Now substitute the numerical values. The particle has mass $m = 2.0\,\mathrm{kg}$, the separation constant is $\alpha = 4.0\,\mathrm{kg\!\cdot\!m/s}$, and the integration constant is $\beta = 1.0\,\mathrm{m}$. The constant velocity is
\[
\frac{\alpha}{m} = \frac{4.0\,\mathrm{kg\!\cdot\!m/s}}{2.0\,\mathrm{kg}} = 2.0\,\mathrm{m/s}.
\]
The trajectory becomes
\[
x(t) = (2.0\,\mathrm{m/s})\,t + 1.0\,\mathrm{m}.
\]
At $t = 3.0\,\mathrm{s}$, the position is
\[
x(3.0\,\mathrm{s}) = (2.0)(3.0)\,\mathrm{m} + 1.0\,\mathrm{m} = 7.0\,\mathrm{m}.
\]
The total energy of the particle is $E = \alpha^2/(2m) = (4.0)^2/(2 \cdot 2.0) = 4.0\,\mathrm{J}$, which equals the kinetic energy $\tfrac{1}{2}(2.0)(2.0)^2 = 4.0\,\mathrm{J}$ -- a consistent check. The velocity is constant at $2.0\,\mathrm{m/s}$, the acceleration vanishes, and the initial position $x(0) = \beta = 1.0\,\mathrm{m}$. The constant $\alpha$ is the conserved linear momentum $p = m\dot{x} = 4.0\,\mathrm{kg\!\cdot\!m/s}$, and the constant $\beta$ is the initial position.
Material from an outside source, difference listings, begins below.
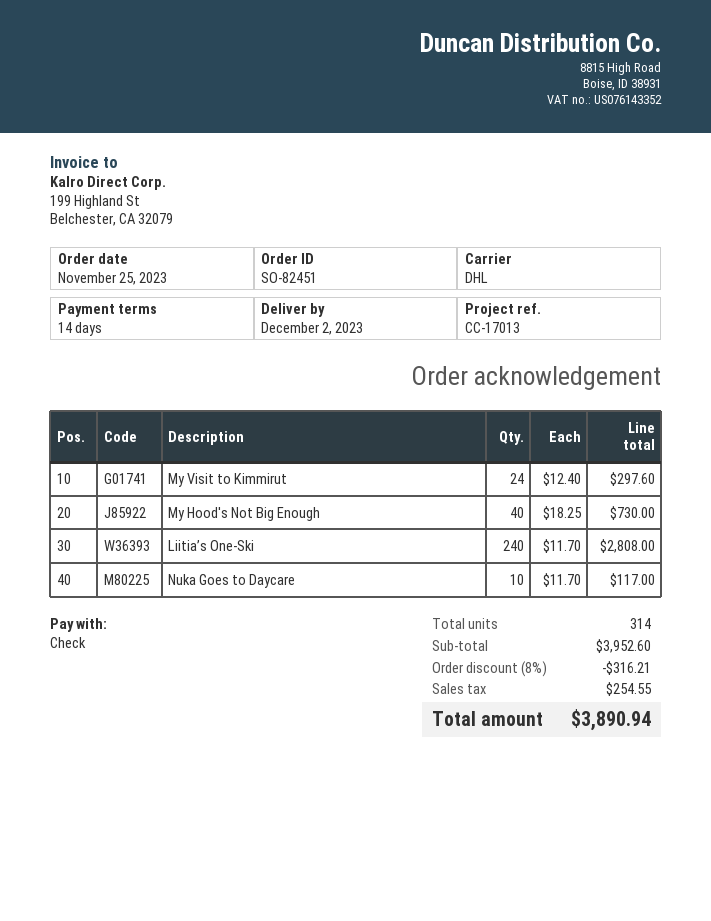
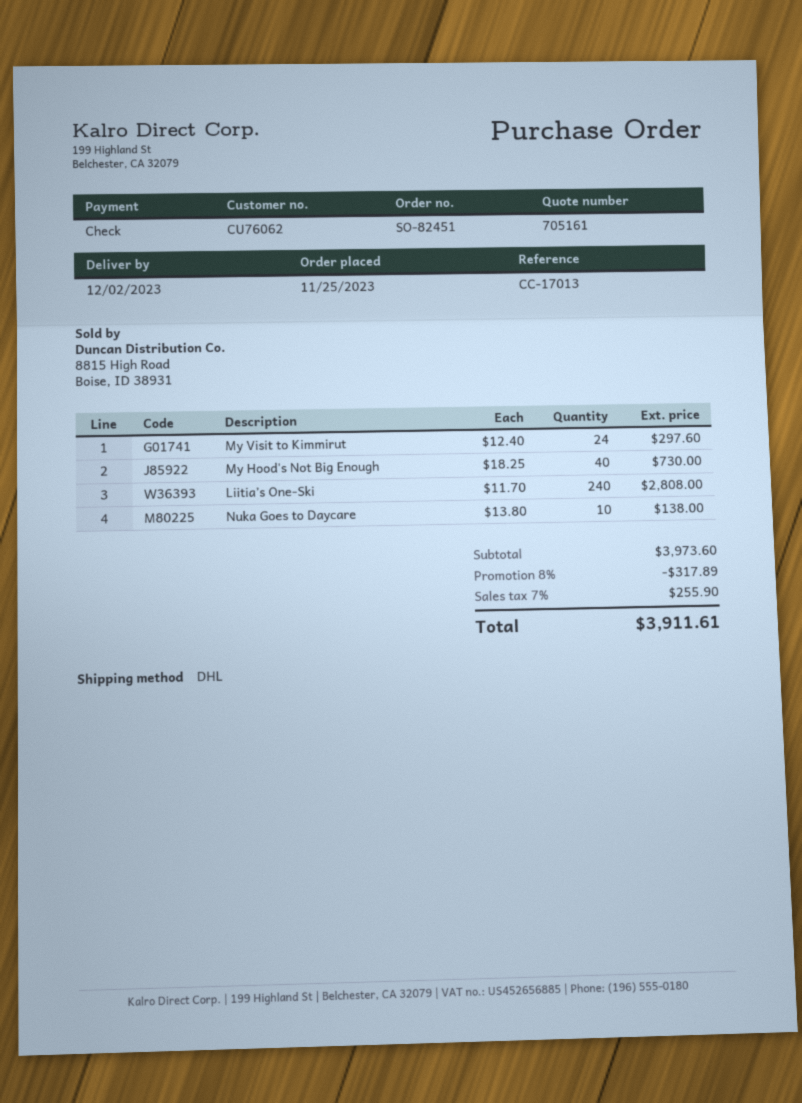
Nuka Goes to Daycare: 10 x 11.70 = 117.00 -> 10 x 13.80 = 138.00
subtotal: 3952.60 -> 3973.60
discount: 8% = 316.21 -> 8% = 317.89
tax: 254.55 -> 255.90
total: 3890.94 -> 3911.61

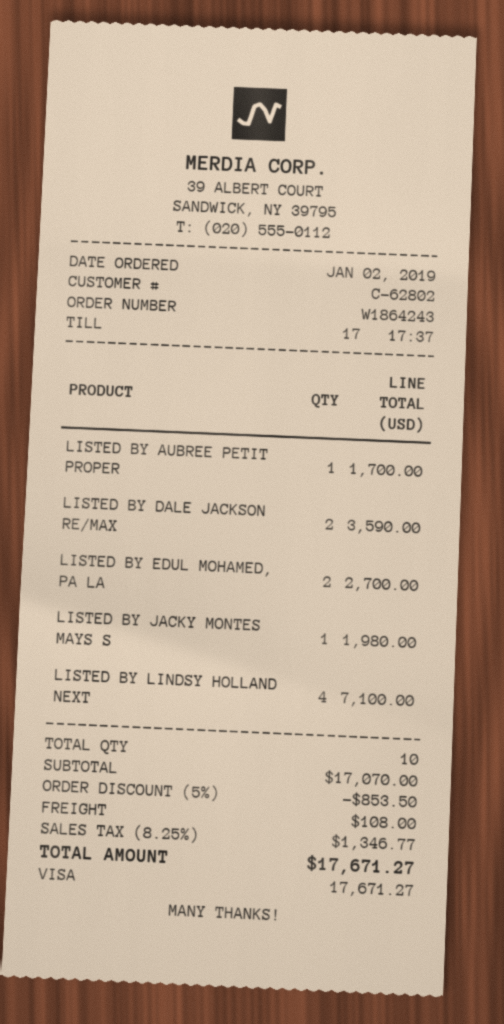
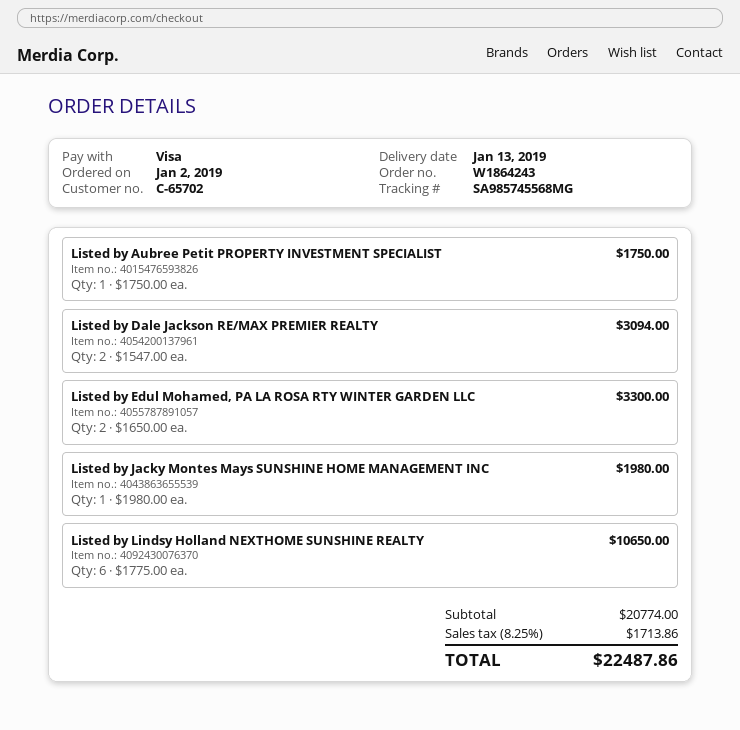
customer number: C-62802 -> C-65702
LISTED BY AUBREE PETIT PROPER: 1 for 1700.00 -> 1 for 1750.00
LISTED BY DALE JACKSON RE/MAX: 2 for 3590.00 -> 2 for 3094.00
LISTED BY EDUL MOHAMED, PA LA: 2 for 2700.00 -> 2 for 3300.00
LISTED BY LINDSY HOLLAND NEXT: 4 for 7100.00 -> 6 for 10650.00
subtotal: 17070.00 -> 20774.00
discount: 5% = 853.50 -> none
shipping: 108.00 -> none
tax: 8.25% = 1346.77 -> 8.25% = 1713.86
total: 17671.27 -> 22487.86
Together, $\alpha$ and $\beta$ form a complete set of two independent constants for this one-degree-of-freedom system, matching the two parameters needed to describe the general solution of the second-order equation of motion.

Therefore,
\[
\text{HJ PDE:}\quad \frac{1}{2m}\left(\pdv{\mcS}{x}\right)^2 + V(x) + \pdv{\mcS}{t} = 0,
\]
\[
\mcS(x,t;\alpha) = \alpha x - \frac{\alpha^2}{2m}\,t,
\qquad
x(t) = \frac{\alpha}{m}\,t + \beta,
\qquad
x(3.0\,\mathrm{s}) = 7.0\,\mathrm{m}.
\]